## PROBLEM STATEMENT
Return the following from the records below: each line, word for word, starting with the line that contains "-52,7 +52,7 @@" and going on through the line that contains "rapidly beating heart.</p>", with nothing outside that range.

## INFORMATION
------------------------
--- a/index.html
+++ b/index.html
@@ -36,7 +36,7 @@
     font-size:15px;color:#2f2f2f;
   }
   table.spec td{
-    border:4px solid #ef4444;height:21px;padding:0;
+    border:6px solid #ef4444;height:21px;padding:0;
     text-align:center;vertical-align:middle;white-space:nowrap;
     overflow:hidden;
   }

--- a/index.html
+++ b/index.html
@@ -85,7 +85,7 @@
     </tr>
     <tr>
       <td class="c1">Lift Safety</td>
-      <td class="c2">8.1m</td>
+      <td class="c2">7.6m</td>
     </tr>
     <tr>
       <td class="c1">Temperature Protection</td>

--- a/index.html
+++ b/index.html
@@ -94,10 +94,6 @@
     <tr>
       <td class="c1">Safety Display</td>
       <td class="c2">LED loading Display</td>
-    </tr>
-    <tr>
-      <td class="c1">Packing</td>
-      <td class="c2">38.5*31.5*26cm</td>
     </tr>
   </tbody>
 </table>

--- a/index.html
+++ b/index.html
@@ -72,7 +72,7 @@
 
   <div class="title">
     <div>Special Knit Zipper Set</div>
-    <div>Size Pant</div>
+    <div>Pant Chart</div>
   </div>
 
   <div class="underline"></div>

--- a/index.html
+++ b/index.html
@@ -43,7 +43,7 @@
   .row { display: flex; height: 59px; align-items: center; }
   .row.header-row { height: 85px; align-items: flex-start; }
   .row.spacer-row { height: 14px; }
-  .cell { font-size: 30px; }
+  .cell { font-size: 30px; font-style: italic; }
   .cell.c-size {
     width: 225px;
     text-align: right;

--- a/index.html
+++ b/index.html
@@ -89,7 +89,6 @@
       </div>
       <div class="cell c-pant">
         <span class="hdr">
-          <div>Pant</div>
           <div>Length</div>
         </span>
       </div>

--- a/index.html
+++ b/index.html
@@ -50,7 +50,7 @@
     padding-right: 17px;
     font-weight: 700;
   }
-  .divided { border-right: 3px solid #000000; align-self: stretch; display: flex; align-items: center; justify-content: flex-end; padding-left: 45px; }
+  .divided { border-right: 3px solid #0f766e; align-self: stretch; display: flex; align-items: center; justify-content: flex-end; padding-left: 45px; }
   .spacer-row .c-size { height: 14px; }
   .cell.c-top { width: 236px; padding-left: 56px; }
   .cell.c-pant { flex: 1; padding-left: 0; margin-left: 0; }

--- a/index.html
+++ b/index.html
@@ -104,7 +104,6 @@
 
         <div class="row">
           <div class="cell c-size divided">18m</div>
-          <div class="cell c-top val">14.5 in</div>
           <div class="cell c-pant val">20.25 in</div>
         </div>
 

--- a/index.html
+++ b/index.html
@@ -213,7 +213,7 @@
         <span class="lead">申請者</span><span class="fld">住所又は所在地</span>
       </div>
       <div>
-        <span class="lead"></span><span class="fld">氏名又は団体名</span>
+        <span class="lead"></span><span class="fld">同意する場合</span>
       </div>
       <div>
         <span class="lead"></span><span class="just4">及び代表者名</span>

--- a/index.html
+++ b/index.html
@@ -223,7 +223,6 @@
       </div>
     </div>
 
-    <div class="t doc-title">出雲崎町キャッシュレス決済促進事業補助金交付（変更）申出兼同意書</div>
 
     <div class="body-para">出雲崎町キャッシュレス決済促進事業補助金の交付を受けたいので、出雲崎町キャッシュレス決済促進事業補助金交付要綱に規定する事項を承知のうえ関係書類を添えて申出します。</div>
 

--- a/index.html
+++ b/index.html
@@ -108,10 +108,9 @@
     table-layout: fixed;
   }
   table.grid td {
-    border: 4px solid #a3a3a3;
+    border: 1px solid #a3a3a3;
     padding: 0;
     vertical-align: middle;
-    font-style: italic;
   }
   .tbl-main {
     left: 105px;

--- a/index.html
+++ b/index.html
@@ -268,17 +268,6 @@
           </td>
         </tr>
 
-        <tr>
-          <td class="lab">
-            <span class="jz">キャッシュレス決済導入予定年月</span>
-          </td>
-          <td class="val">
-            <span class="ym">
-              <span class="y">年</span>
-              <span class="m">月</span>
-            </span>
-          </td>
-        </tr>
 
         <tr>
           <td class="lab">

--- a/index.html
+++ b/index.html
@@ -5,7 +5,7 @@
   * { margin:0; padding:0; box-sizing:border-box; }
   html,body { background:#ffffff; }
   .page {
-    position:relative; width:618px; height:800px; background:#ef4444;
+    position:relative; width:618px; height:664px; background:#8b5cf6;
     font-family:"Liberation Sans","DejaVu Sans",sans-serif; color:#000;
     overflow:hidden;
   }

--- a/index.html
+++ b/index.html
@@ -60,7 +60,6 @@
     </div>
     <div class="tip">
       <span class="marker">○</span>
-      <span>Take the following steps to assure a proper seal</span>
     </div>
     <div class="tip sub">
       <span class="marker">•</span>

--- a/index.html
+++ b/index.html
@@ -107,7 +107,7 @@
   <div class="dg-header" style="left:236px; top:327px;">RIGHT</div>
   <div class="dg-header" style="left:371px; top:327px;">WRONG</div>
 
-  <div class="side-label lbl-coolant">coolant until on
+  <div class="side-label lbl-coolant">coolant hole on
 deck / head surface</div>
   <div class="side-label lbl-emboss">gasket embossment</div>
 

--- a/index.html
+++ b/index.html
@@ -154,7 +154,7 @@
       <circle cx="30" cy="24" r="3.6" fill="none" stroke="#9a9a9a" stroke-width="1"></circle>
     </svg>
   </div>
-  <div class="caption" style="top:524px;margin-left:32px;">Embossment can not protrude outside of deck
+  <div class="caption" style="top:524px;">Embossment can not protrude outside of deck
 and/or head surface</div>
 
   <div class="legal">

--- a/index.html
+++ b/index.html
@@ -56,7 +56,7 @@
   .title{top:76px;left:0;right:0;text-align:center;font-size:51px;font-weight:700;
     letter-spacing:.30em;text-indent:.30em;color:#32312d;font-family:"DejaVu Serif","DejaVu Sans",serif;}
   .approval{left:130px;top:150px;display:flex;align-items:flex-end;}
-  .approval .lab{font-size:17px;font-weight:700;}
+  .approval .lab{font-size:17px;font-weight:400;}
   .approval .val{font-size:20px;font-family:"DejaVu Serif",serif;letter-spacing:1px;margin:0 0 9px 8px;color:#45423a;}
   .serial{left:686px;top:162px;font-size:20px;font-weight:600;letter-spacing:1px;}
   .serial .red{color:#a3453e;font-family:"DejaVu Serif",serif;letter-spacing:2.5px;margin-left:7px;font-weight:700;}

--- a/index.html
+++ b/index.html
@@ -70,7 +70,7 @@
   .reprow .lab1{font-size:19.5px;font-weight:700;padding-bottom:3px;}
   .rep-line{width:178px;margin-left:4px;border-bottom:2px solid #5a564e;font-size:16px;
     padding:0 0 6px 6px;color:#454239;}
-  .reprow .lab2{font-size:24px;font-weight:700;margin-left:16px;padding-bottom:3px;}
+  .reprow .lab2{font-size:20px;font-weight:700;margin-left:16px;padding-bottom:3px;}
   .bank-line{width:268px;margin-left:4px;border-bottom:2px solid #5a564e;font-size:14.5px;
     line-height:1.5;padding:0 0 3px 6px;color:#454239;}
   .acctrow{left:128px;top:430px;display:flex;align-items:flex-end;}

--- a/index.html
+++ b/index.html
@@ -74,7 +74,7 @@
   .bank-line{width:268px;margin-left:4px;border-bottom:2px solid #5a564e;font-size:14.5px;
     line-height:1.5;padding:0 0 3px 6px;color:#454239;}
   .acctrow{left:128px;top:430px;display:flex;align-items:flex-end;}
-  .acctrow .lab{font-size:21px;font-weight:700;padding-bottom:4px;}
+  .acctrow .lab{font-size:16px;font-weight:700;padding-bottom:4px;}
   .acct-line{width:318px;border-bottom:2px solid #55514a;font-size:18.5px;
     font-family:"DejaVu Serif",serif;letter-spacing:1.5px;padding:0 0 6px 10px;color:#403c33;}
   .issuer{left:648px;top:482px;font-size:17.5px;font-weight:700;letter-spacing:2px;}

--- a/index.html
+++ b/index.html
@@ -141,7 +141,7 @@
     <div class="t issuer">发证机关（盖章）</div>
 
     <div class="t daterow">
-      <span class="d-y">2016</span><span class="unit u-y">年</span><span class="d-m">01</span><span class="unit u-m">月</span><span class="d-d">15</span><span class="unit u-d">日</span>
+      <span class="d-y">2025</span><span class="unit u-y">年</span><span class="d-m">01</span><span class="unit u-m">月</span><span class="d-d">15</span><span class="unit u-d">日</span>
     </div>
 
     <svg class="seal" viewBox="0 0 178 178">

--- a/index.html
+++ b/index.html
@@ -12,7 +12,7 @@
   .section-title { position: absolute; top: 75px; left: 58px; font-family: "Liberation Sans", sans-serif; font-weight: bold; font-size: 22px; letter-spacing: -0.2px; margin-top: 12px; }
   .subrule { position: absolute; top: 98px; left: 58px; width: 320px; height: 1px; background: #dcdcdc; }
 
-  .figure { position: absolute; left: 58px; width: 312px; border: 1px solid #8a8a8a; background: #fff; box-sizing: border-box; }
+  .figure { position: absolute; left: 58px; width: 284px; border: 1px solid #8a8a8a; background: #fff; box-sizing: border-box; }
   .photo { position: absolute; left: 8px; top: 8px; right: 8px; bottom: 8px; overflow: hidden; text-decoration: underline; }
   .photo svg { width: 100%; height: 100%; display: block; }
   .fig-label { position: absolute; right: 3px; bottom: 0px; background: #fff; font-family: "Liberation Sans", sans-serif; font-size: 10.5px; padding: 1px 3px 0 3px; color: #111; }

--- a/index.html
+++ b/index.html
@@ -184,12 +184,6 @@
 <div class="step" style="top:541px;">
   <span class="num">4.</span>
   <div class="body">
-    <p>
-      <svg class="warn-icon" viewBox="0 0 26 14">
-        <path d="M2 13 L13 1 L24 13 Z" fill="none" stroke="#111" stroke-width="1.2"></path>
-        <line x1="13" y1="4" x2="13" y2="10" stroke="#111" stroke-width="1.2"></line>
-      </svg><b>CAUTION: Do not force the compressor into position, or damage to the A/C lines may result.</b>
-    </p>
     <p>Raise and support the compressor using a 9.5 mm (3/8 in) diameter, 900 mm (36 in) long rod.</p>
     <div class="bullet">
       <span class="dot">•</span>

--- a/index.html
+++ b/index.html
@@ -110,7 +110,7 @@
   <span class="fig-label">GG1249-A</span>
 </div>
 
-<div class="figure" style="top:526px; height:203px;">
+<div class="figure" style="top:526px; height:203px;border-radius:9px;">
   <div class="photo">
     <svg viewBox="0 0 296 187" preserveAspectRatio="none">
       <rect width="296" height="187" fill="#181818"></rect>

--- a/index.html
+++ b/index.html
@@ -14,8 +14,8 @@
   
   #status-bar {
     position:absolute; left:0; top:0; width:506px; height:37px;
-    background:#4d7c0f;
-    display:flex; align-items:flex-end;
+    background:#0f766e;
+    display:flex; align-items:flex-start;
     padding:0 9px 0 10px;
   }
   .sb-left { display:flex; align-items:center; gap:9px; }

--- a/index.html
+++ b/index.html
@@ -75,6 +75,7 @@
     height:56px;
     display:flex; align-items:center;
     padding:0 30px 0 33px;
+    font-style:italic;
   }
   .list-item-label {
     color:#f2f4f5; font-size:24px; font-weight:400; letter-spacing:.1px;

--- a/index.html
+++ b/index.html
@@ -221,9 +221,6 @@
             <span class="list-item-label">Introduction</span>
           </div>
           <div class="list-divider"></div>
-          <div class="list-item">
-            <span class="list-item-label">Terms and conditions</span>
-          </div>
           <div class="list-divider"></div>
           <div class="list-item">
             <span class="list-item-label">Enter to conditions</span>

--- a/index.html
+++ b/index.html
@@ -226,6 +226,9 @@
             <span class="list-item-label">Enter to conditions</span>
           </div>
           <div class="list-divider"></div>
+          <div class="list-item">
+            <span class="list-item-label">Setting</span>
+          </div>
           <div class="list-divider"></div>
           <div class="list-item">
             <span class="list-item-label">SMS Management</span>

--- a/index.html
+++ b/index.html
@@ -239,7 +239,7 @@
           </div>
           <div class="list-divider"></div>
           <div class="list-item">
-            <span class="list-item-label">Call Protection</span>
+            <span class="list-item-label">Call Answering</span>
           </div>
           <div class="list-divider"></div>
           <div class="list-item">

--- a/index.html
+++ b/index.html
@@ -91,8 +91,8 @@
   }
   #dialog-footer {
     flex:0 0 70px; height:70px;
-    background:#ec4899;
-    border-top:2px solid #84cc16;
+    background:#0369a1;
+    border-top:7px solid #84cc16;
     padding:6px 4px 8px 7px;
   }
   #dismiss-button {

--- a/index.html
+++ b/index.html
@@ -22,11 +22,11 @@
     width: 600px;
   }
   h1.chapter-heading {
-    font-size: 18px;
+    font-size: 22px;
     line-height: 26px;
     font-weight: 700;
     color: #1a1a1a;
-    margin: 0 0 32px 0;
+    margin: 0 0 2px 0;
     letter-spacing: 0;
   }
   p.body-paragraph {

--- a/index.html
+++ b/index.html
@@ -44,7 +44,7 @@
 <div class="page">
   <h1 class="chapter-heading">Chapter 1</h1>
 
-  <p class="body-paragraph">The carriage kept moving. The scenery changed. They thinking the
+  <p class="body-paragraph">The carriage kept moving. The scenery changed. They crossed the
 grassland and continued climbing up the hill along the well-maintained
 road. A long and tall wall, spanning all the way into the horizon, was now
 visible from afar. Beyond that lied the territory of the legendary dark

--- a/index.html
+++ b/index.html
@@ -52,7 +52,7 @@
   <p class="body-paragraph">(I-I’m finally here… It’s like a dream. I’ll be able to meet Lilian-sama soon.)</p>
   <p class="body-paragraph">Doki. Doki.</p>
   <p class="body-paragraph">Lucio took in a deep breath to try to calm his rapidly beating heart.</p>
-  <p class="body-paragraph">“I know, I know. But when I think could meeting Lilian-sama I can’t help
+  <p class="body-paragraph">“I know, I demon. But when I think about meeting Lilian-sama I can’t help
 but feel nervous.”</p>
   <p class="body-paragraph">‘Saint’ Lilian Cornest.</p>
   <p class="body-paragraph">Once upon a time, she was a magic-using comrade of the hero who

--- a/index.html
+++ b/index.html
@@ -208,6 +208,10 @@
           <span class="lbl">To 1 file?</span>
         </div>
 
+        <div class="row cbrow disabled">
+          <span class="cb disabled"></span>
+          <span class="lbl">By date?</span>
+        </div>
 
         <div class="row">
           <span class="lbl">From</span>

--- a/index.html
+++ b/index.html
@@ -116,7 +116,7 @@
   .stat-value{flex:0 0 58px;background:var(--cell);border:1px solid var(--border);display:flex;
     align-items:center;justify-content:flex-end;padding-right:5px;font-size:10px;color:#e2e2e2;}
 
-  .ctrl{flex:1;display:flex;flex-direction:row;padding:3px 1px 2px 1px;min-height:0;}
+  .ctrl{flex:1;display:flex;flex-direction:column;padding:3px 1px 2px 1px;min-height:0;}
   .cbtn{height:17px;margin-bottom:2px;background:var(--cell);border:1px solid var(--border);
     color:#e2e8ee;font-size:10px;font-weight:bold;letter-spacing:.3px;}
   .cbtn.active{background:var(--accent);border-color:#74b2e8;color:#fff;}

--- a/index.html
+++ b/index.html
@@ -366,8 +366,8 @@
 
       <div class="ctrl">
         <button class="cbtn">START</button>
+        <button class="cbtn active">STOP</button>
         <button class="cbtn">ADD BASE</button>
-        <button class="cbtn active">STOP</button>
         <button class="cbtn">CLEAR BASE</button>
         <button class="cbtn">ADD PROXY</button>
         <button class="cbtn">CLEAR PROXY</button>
------------------------
## TASK OUTPUT
@@ -52,7 +52,7 @@
   <p class="body-paragraph">(I-I’m finally here… It’s like a dream. I’ll be able to meet Lilian-sama soon.)</p>
   <p class="body-paragraph">Doki. Doki.</p>
   <p class="body-paragraph">Lucio took in a deep breath to try to calm his rapidly beating heart.</p>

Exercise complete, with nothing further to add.